王尧就势抡起展板,三百六十度扫了一圈,就看这帮上来的家伙,居然一个个如避蛇蝎似的纷纷退后。
看了看手里的展板,王尧心下疑惑,不就是一个纸糊的木框子,怎么这帮家伙那么害怕的?难道这展板是什么法宝?看着不像啊?
他原本打算砸开众人,再去抢另一块展板,此时一见众人对他手里这展板好像颇为忌惮的样子,他倒不忙着再找下一块了。
“你……你特么好……好大的胆子,快……快把天帝伟业放下来,触……触碰天帝伟业,如……如碰天帝,是大……大不敬之罪,要……要炮……烙的!快……把……下来!”
一边的李处瞪大了眼睛,腾腾腾走上前来,想靠近王尧,却又畏惧地往后缩了缩,手指颤抖着指向他,震惊的嘴巴都不利索了。
保卫处那帮手下也一个个眼神复杂地看着王尧,只见他将“无畏的童年”紧紧抱在怀中,心道,这位王仙都特么和天帝亲密拥抱了,炮烙算什么,五马分尸也赎不了他这滔天的罪行啊?
“原来还有这回事情!”
王尧听了李处叫唤,心中一震,不错!连在这屋里使用仙术都特么要杀头,碰着展板自然更是了不得的大罪了。
不过他现在虱多不痒,已经用了仙术,再碰一碰展板,好像也不是什么多大的事情,最多再杀他一次,杀一次杀两次有区别吗?用斧头劈死还是用铜管烫死,这特么有区别吗?
反正都是死,你特么能变着法儿的杀死劳资两次,劳资算你厉害!
这般一想,他更是双臂紧紧箍着展板,动也不动。
“姓……王的,你……特么还真是一根搅……搅屎棍,快……快把天……天帝伟业放……放下来,不……不然的话,相……不相信劳资一……一斧头劈死你!”
李处虽然说话都结巴了,却依旧不死心,还在那里妄想威胁王尧。
“要劈赶……紧劈,你劈……劈死劳资,劳资说……说不得就溅……溅天帝一身血,都……都特么是你害……害得,劳资前……前脚死,你后……后脚就来,咱……哥俩黄……黄泉路上再……比划!”
王尧毫不示弱,学着李处的结巴骂道。

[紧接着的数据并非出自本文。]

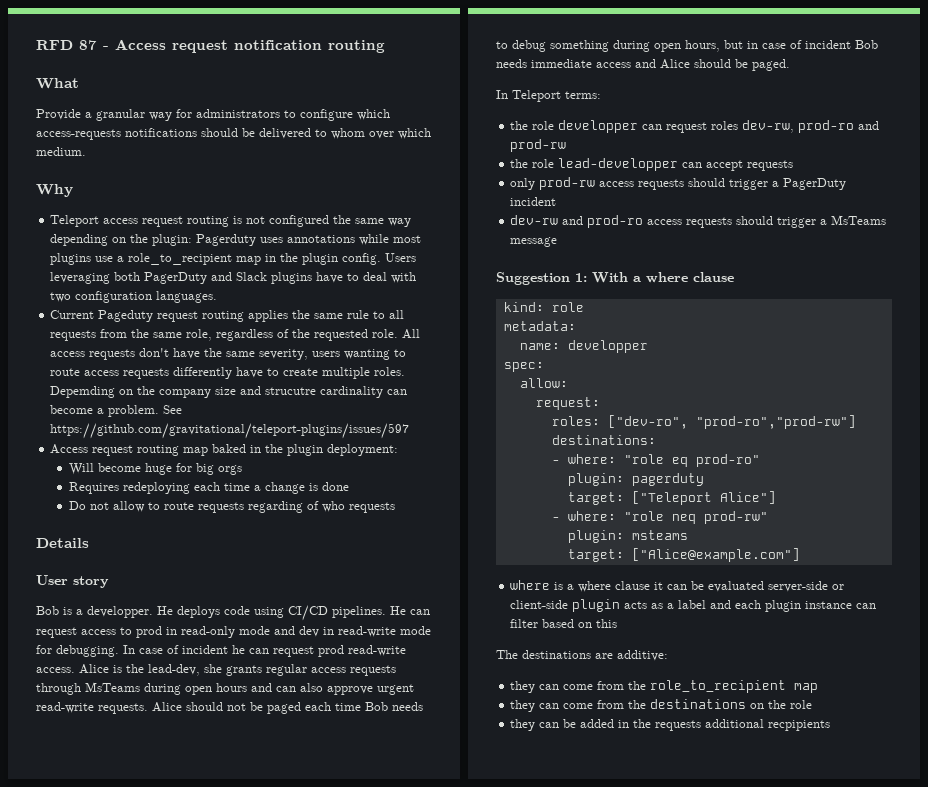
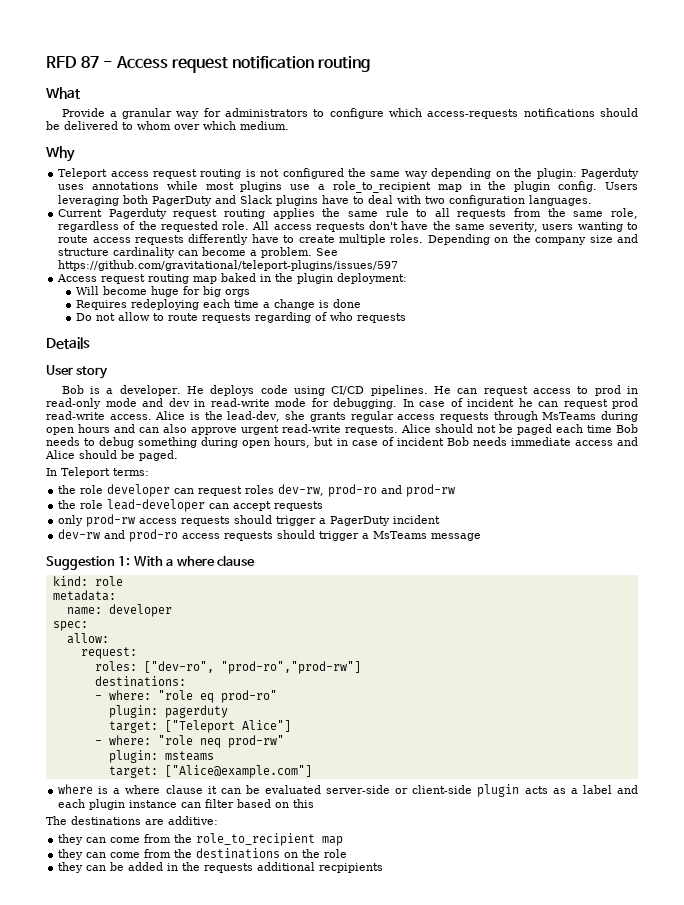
- Current Pageduty request routing applies the same rule to all requests from the same role, regardless of the requested role.
+ Current Pagerduty request routing applies the same rule to all requests from the same role, regardless of the requested role.
- Depemding on the company size and strucutre cardinality can become a problem.
+ Depending on the company size and structure cardinality can become a problem.
- Bob is a developper.
+ Bob is a developer.
- the role developper can request roles dev-rw, prod-ro and prod-rw
+ the role developer can request roles dev-rw, prod-ro and prod-rw
- the role lead-developper can accept requests
+ the role lead-developer can accept requests
- name: developper
+ name: developer

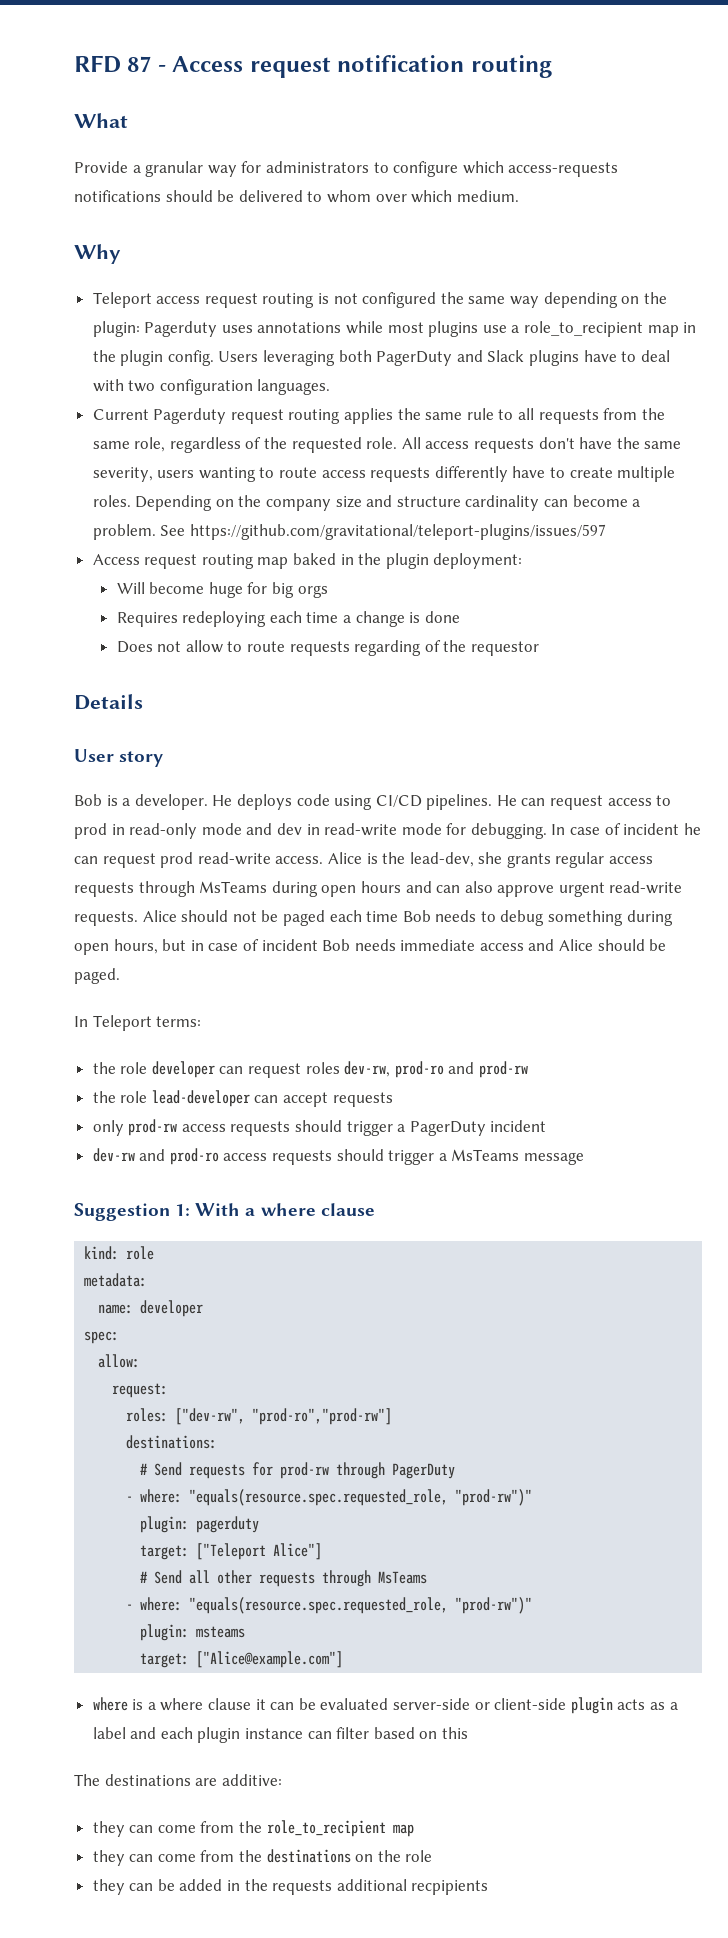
- Do not allow to route requests regarding of who requests
+ Does not allow to route requests regarding of the requestor
- roles: ["dev-ro", "prod-ro","prod-rw"]
+ roles: ["dev-rw", "prod-ro","prod-rw"]
- - where: "role eq prod-ro"
+ # Send requests for prod-rw through PagerDuty
+ - where: "equals(resource.spec.requested_role, "prod-rw")"
- - where: "role neq prod-rw"
+ # Send all other requests through MsTeams
+ - where: "equals(resource.spec.requested_role, "prod-rw")"

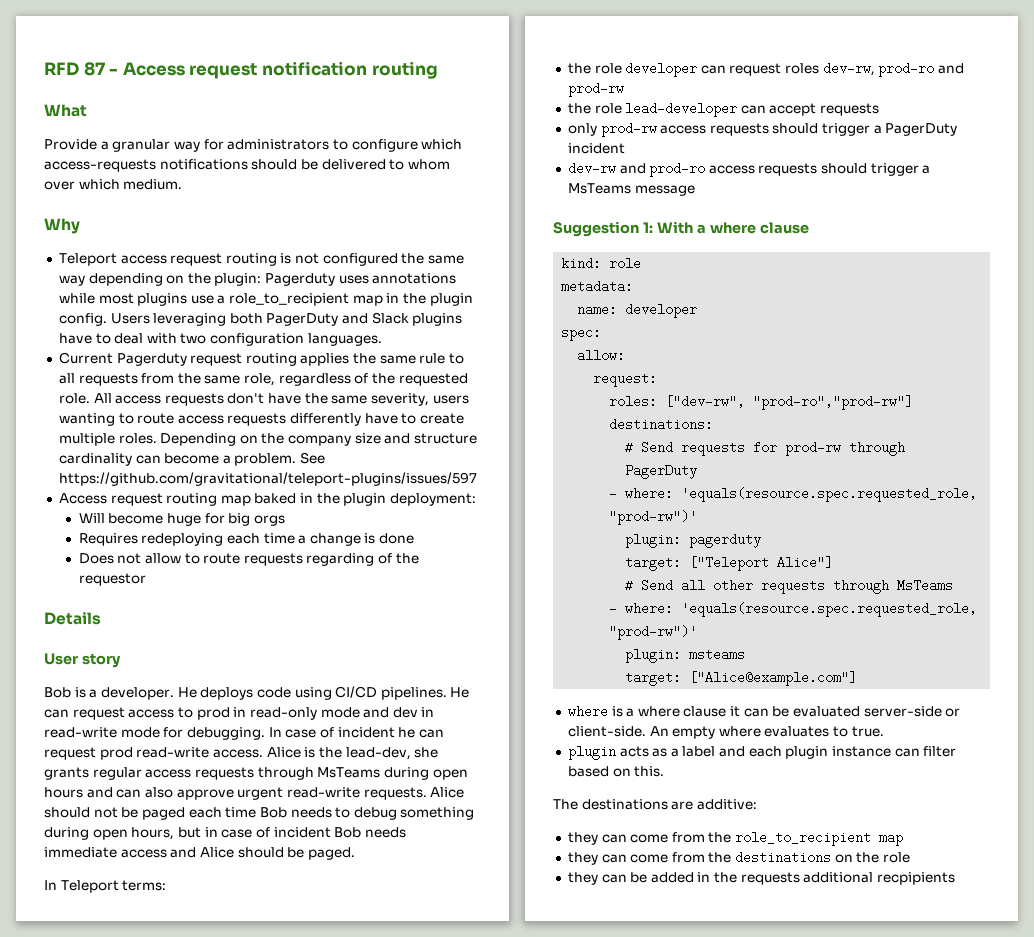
  # Send requests for prod-rw through PagerDuty
- - where: "equals(resource.spec.requested_role, "prod-rw")"
+ - where: 'equals(resource.spec.requested_role, "prod-rw")'
  # Send all other requests through MsTeams
- - where: "equals(resource.spec.requested_role, "prod-rw")"
+ - where: 'equals(resource.spec.requested_role, "prod-rw")'
- where is a where clause it can be evaluated server-side or client-side plugin acts as a label and each plugin instance can filter based on this
+ where is a where clause it can be evaluated server-side or client-side. An empty where evaluates to true.
+ plugin acts as a label and each plugin instance can filter based on this.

李处伸手挠了挠脑袋,事情特么的真有点麻烦了,他确实不敢拎着斧头到这里来杀王尧。
这学习厅既然不能使用仙术,自然更不能抡刀动枪。
照太白金星的说法,这里就像是天帝亲自讲课的一个课堂,每一块展板都如同天帝真身显化,每一寸空间都回荡着天帝的谆谆教诲,每一点空气都是天帝对群仙的慈悲、关心和爱护。
没要求仙人们吸灵时行大礼,就已经是天帝考虑到系统的实际困难,宽宏大量了,谁特么再去冲撞,你们是把天帝当做什么了?老好人吗?天帝能一直坐在那个位置上,难道是吃素的?
李处可是南天门海关管理局保卫处处长,虽然爱好杀人,可知法犯法的事情,他怎么可能去干。他如果真是个愣头青,这保卫处处长的位置哪里轮得到他来坐?